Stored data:
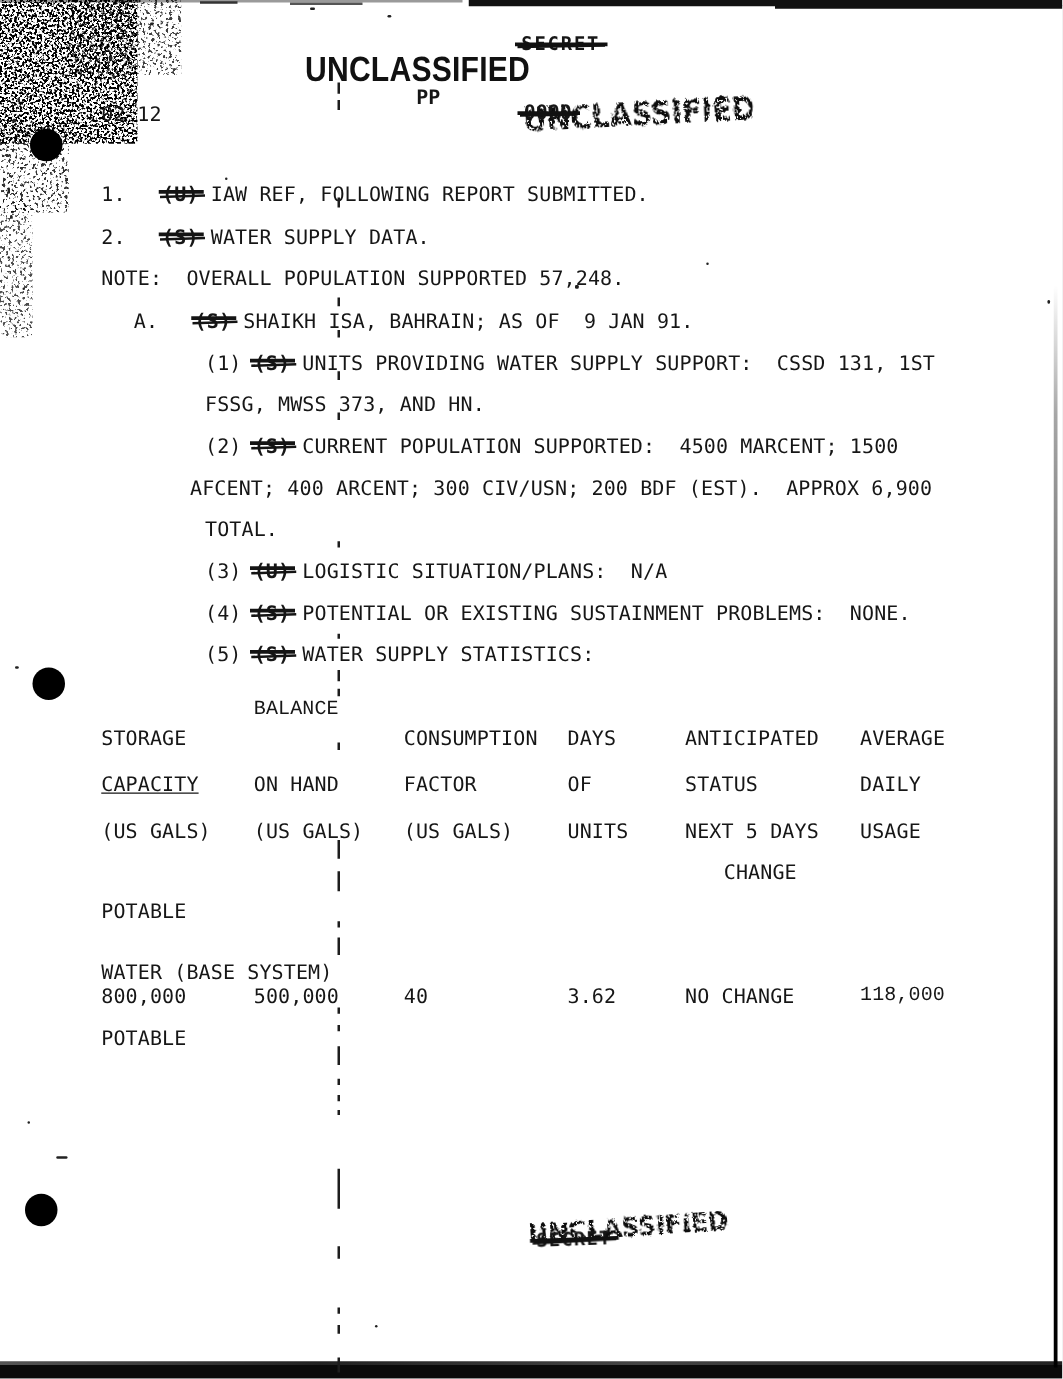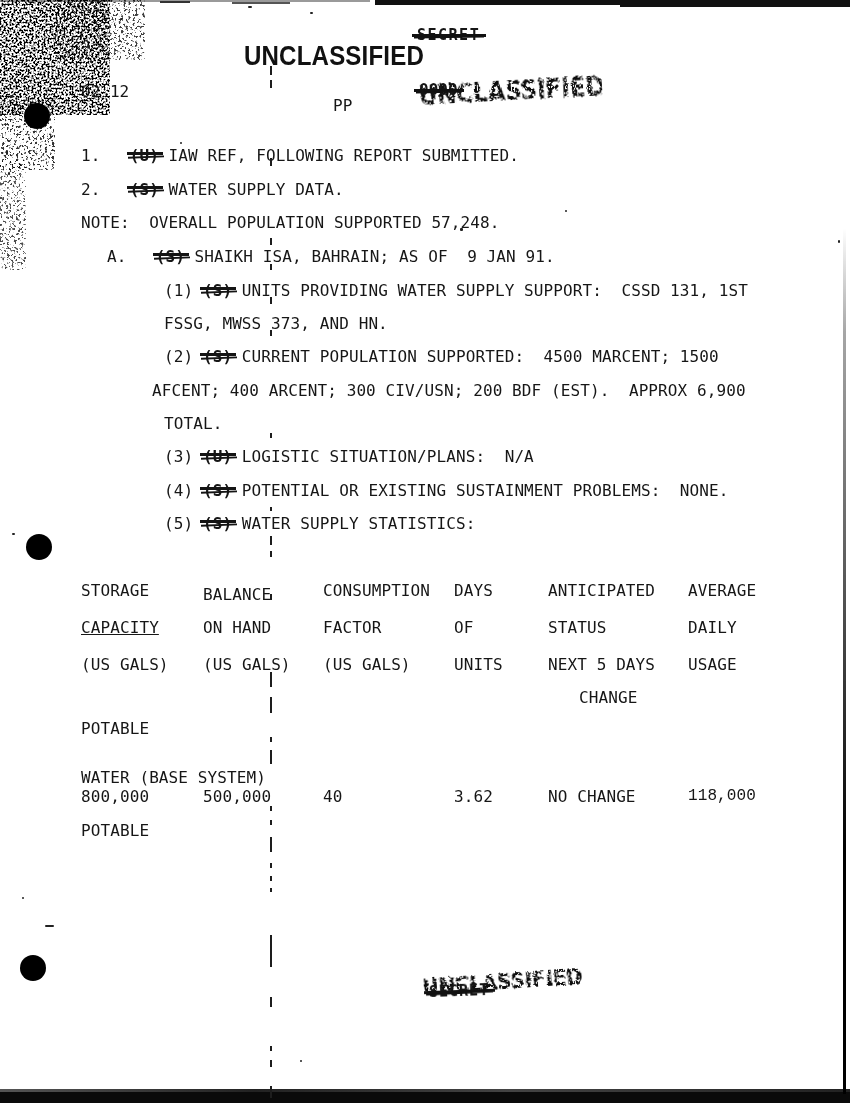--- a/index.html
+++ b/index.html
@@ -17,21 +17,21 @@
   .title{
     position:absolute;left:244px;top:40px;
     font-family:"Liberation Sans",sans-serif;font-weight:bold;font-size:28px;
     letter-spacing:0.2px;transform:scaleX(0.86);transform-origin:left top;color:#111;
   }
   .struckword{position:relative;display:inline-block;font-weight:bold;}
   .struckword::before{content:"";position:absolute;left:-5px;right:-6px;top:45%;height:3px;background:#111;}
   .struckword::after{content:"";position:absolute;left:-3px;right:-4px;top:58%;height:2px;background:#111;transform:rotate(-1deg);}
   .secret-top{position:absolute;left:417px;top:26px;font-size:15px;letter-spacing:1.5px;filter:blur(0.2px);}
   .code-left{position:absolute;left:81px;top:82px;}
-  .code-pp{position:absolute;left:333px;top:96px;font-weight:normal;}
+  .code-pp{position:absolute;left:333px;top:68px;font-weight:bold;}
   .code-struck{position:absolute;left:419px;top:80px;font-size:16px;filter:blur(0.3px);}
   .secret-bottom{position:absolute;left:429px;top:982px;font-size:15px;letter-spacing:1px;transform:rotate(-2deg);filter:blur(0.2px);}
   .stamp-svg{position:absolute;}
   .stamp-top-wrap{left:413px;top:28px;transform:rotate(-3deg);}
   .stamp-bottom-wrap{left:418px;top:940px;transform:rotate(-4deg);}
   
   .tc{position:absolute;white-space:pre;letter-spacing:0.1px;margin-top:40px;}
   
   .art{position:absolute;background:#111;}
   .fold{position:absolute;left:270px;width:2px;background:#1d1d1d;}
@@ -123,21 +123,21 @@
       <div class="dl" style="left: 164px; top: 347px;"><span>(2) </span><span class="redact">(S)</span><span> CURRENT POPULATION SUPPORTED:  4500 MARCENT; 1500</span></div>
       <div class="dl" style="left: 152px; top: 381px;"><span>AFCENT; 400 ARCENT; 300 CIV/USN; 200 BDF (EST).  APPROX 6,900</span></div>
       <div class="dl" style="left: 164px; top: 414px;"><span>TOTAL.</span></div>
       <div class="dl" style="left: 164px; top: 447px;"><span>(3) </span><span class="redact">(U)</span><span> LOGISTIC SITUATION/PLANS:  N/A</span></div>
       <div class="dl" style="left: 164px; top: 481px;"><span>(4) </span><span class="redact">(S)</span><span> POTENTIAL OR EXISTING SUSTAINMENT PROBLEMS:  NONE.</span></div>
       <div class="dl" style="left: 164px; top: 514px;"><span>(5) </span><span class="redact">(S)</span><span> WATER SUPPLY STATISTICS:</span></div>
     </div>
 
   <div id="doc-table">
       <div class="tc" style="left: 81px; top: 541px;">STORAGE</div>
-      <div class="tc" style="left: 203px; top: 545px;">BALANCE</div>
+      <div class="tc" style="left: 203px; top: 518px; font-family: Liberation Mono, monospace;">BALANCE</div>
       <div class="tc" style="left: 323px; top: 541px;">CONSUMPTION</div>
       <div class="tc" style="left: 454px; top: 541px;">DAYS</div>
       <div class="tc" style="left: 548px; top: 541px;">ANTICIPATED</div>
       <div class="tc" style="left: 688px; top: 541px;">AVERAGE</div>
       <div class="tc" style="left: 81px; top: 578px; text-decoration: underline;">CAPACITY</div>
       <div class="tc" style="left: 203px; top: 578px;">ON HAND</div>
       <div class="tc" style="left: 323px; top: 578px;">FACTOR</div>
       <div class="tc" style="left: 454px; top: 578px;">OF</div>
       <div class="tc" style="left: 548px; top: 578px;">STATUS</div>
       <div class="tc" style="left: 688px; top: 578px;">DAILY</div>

==

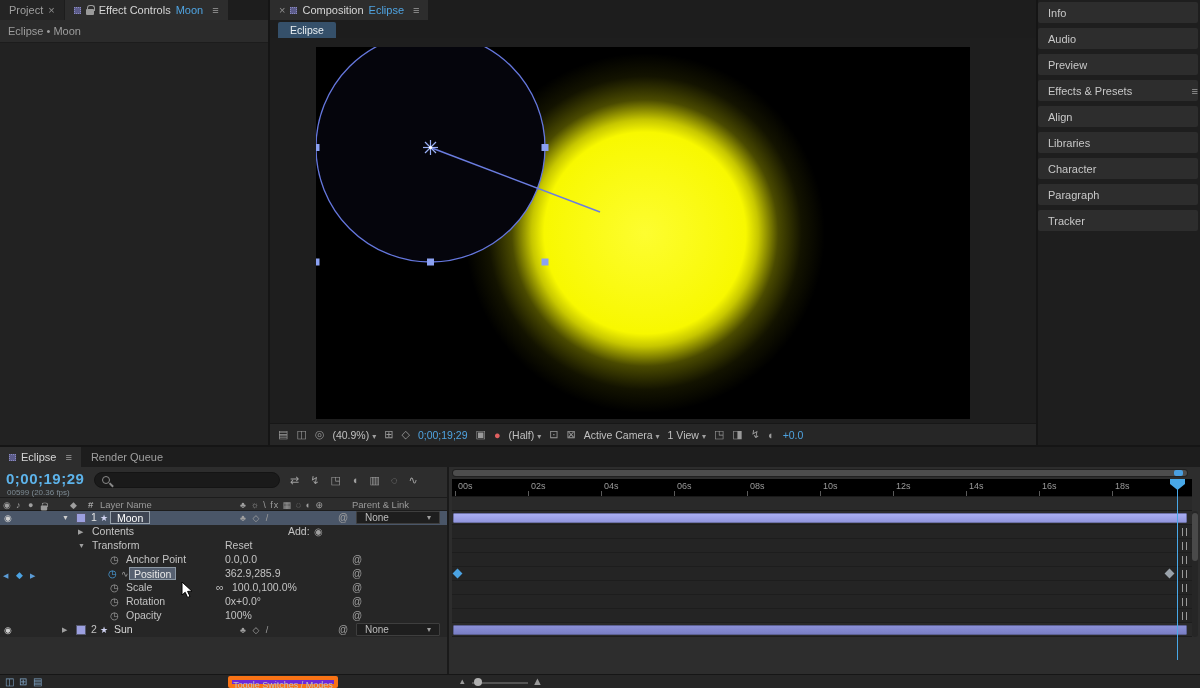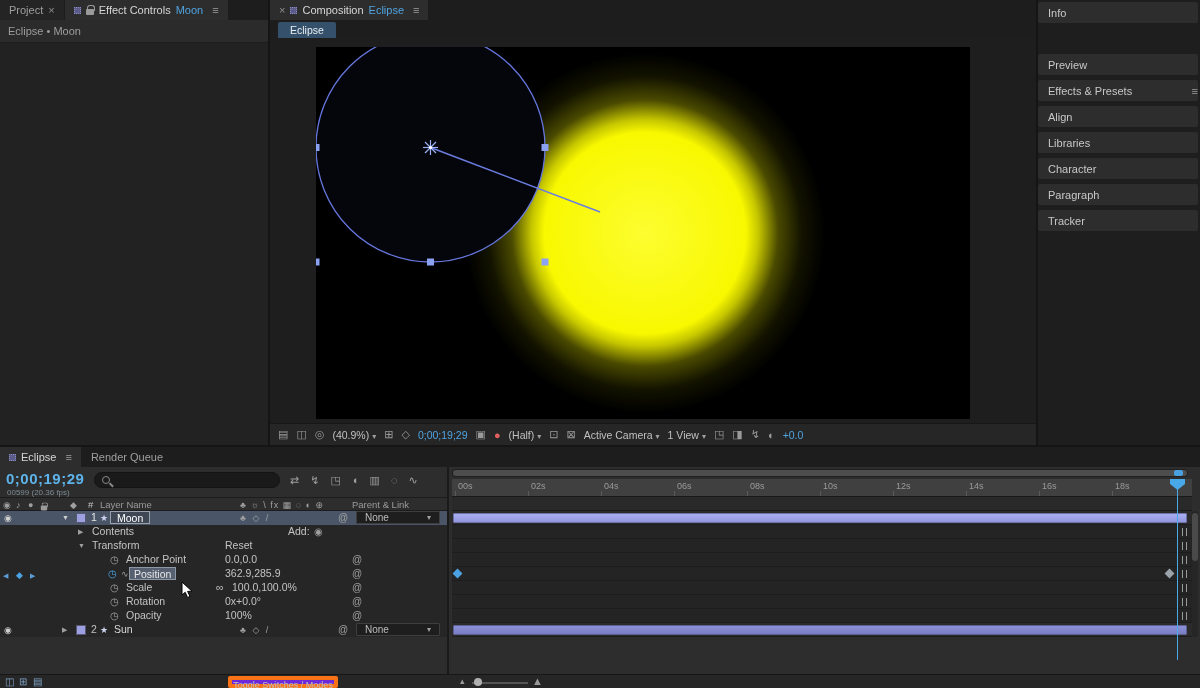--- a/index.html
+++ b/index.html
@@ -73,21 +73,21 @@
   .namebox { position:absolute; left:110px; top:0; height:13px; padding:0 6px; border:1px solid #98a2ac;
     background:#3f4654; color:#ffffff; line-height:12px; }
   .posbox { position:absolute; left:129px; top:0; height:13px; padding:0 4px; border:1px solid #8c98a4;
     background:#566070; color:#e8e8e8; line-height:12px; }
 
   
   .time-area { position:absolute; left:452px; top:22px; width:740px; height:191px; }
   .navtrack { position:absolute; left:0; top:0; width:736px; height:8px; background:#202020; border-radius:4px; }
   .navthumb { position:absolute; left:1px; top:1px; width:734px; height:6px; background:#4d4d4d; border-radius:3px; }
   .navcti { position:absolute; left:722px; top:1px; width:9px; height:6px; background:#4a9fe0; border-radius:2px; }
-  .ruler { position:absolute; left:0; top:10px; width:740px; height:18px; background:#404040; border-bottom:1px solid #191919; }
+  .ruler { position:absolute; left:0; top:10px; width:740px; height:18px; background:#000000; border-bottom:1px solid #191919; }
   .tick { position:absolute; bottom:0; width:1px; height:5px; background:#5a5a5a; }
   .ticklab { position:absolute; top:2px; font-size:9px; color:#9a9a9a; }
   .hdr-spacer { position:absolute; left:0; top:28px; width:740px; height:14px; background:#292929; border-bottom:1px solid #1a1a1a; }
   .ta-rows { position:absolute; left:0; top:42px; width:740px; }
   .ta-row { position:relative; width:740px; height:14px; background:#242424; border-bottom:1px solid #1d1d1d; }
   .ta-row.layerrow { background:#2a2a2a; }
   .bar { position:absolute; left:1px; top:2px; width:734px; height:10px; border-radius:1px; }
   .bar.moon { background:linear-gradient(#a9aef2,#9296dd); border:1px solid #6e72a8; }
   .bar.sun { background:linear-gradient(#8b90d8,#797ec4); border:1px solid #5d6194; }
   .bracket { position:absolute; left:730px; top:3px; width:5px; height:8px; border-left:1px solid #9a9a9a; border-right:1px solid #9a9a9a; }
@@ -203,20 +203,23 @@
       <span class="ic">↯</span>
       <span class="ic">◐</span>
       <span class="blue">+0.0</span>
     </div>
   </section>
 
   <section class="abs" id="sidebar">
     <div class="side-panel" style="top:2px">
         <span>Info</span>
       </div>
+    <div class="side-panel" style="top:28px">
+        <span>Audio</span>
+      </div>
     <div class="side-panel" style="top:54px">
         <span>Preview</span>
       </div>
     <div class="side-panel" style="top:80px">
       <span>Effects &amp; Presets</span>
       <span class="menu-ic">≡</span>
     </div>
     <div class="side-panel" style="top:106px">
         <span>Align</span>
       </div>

...

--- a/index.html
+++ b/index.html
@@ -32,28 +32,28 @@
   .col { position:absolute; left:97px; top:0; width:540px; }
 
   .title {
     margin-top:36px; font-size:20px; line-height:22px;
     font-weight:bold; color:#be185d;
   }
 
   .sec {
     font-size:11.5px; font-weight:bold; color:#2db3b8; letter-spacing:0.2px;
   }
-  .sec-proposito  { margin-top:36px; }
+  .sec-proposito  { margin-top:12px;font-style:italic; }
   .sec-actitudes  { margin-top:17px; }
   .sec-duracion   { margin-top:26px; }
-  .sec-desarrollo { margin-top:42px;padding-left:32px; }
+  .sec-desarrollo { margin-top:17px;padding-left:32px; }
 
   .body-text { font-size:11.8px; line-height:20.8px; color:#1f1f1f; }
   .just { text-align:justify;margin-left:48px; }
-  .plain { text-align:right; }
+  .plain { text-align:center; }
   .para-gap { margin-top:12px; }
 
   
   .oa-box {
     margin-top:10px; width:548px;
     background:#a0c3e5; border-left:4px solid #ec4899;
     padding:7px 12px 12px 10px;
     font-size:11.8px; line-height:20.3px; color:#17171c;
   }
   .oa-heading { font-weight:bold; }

■ ABOUT THIS EXERCISE ■
Each line above that contains "right" counts once; report the total of such lines and nothing more.

■ RESULT ■
4